- Change detection data
········

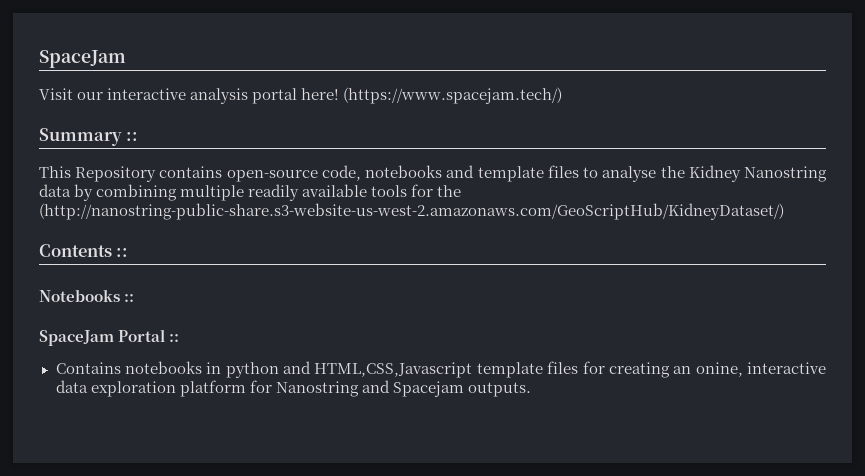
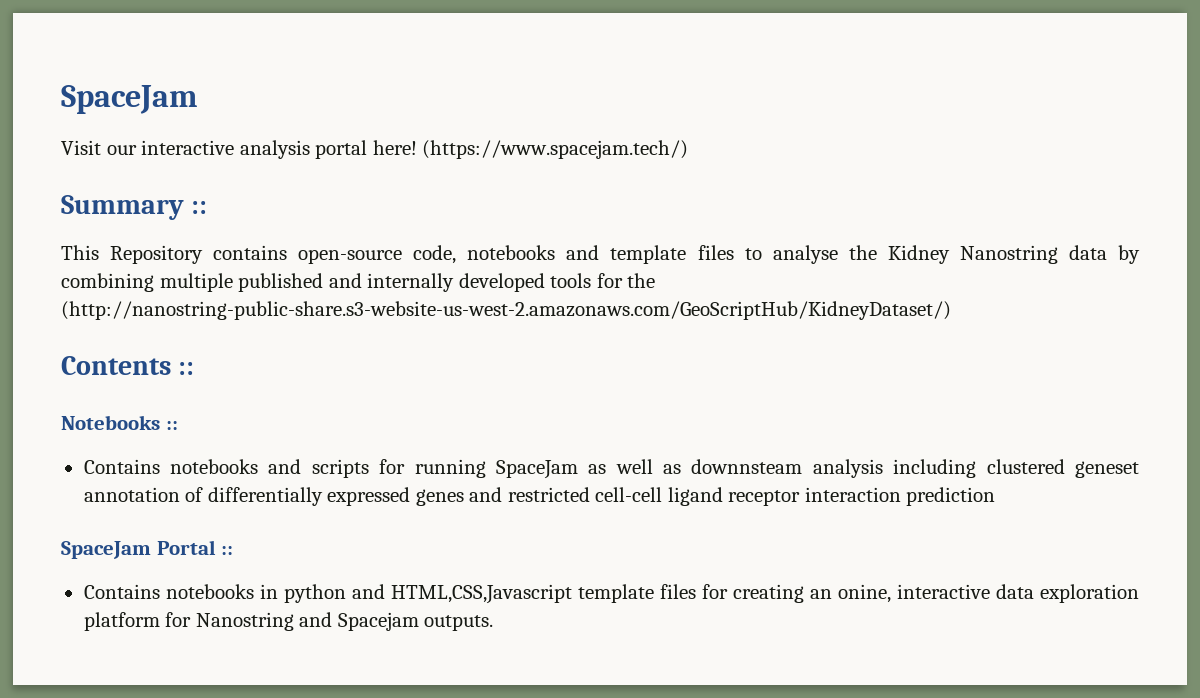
[248,184,368,201] readily available -> [238,273,545,292] published and internally developed
(135, 298) none -> [83,459,1140,479] [83,487,996,506] // Contains notebooks and scripts for running SpaceJam as well as downnsteam analysis including clustered geneset annotation of differentially expressed genes and restricted cell-cell ligand receptor interaction prediction

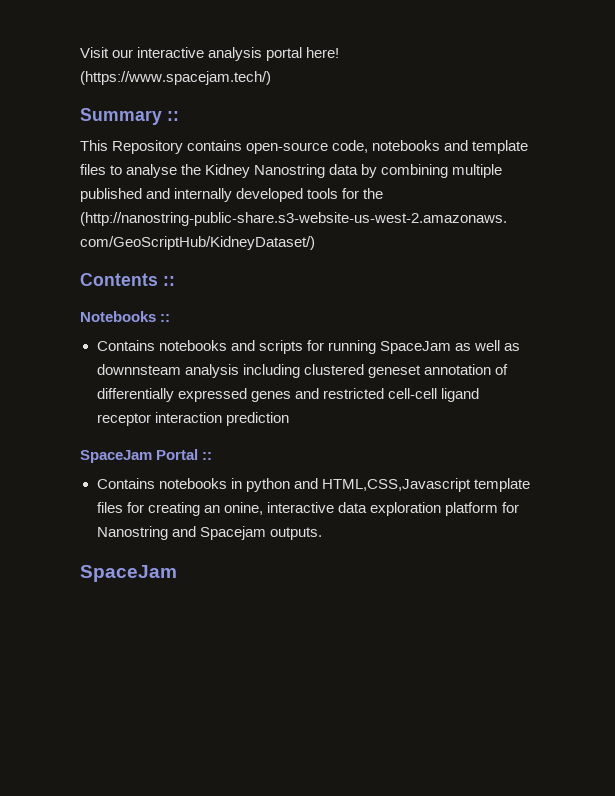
[61,85,198,114] SpaceJam // -> (80, 52) none
(494, 623) none -> [80,565,177,582] // SpaceJam

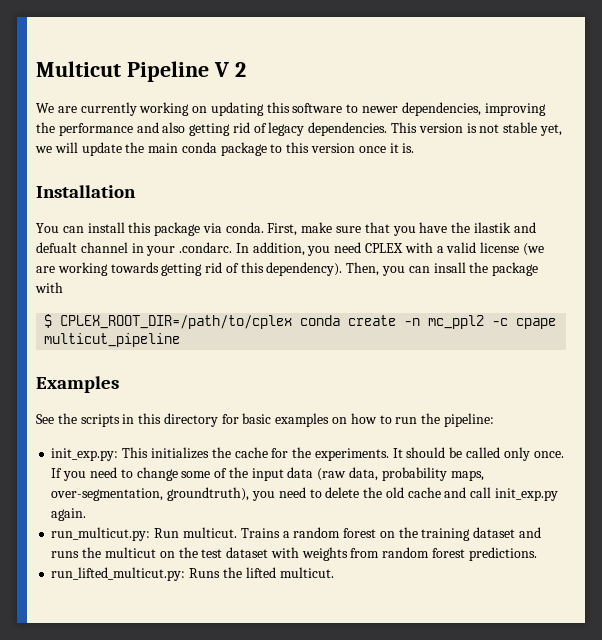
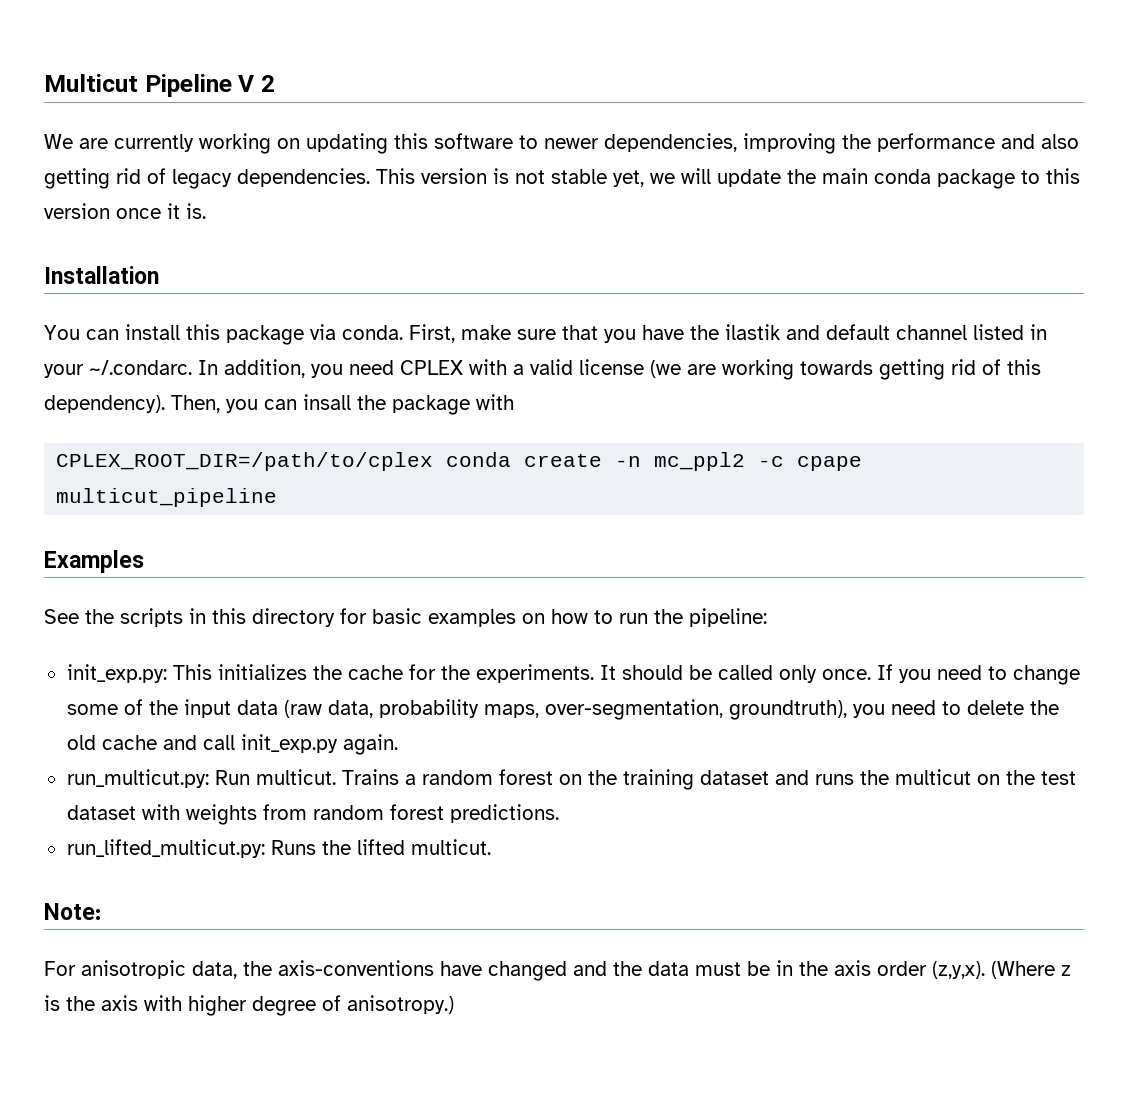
[36,242,128,253] defualt channel -> [826,324,1024,340] default channel listed
[179,242,233,253] .condarc. -> [89,360,192,375] ~/.condarc.
[44,314,53,328] $ -> (514, 402) none
(334, 572) none -> [44,903,101,920] [44,960,1071,981] [44,995,454,1016] // Note: // For anisotropic data, the axis-conventions have changed and the data must be in the axis order (z,y,x). (Where z is the axis with higher degree of anisotropy.)

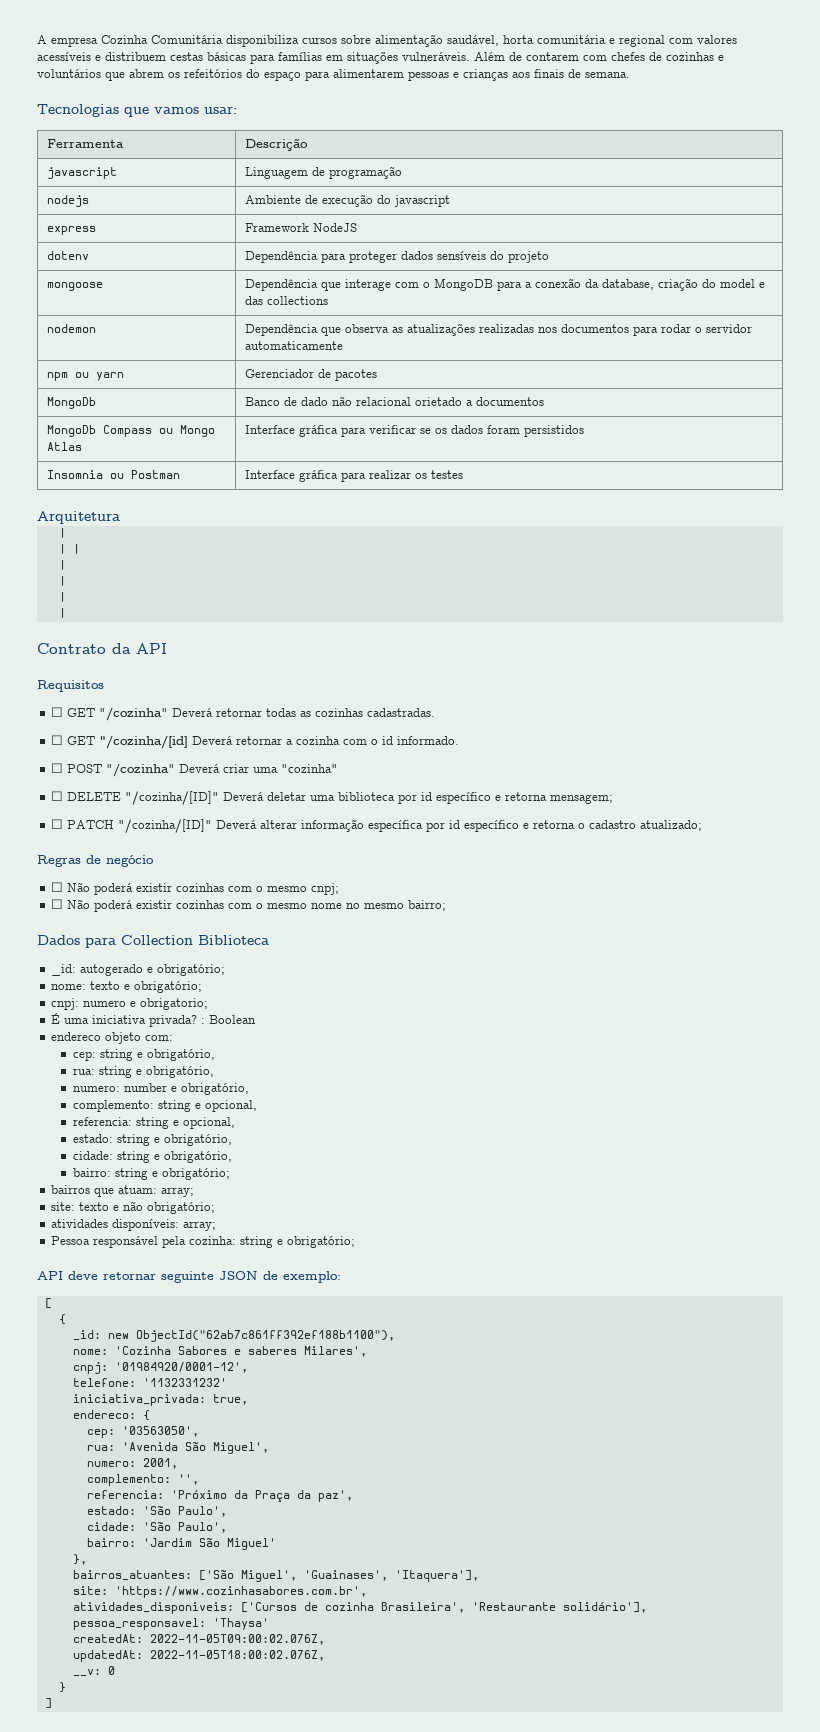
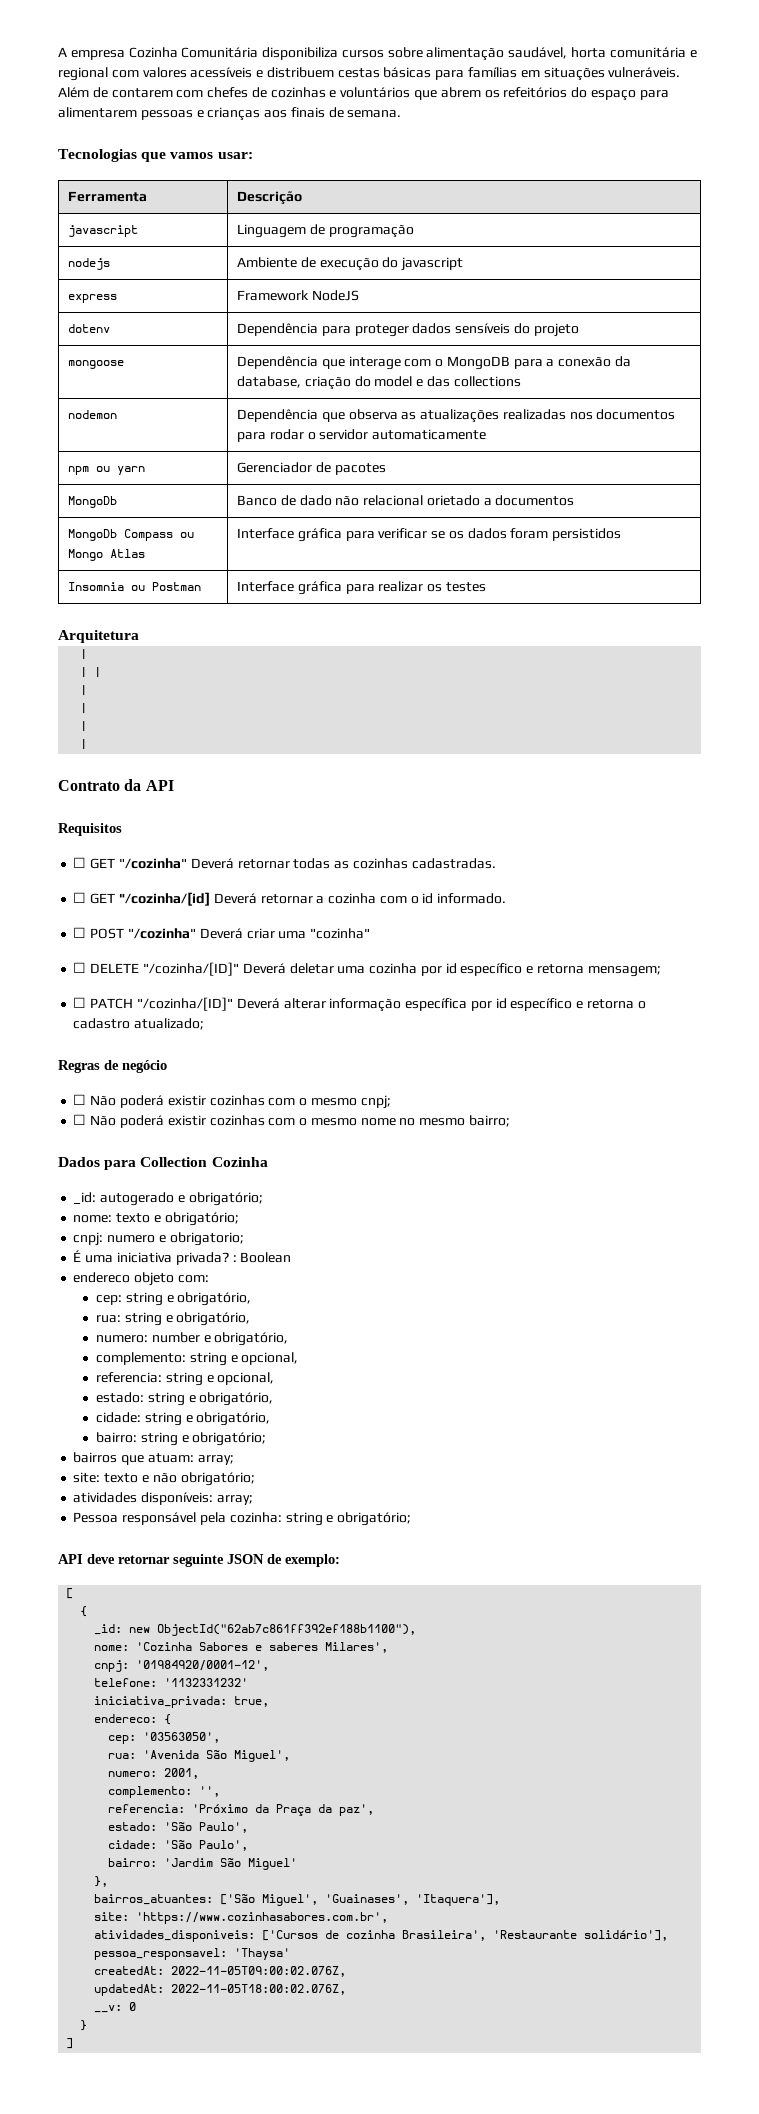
[337,792,395,801] biblioteca -> [369,963,418,974] cozinha
[198,935,269,945] Biblioteca -> [211,1157,268,1167] Cozinha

········

- PROBLEM STATEMENT
The number of lines containing "none" is all that is wanted; tally them in the data.

- RESPONSE BELOW
5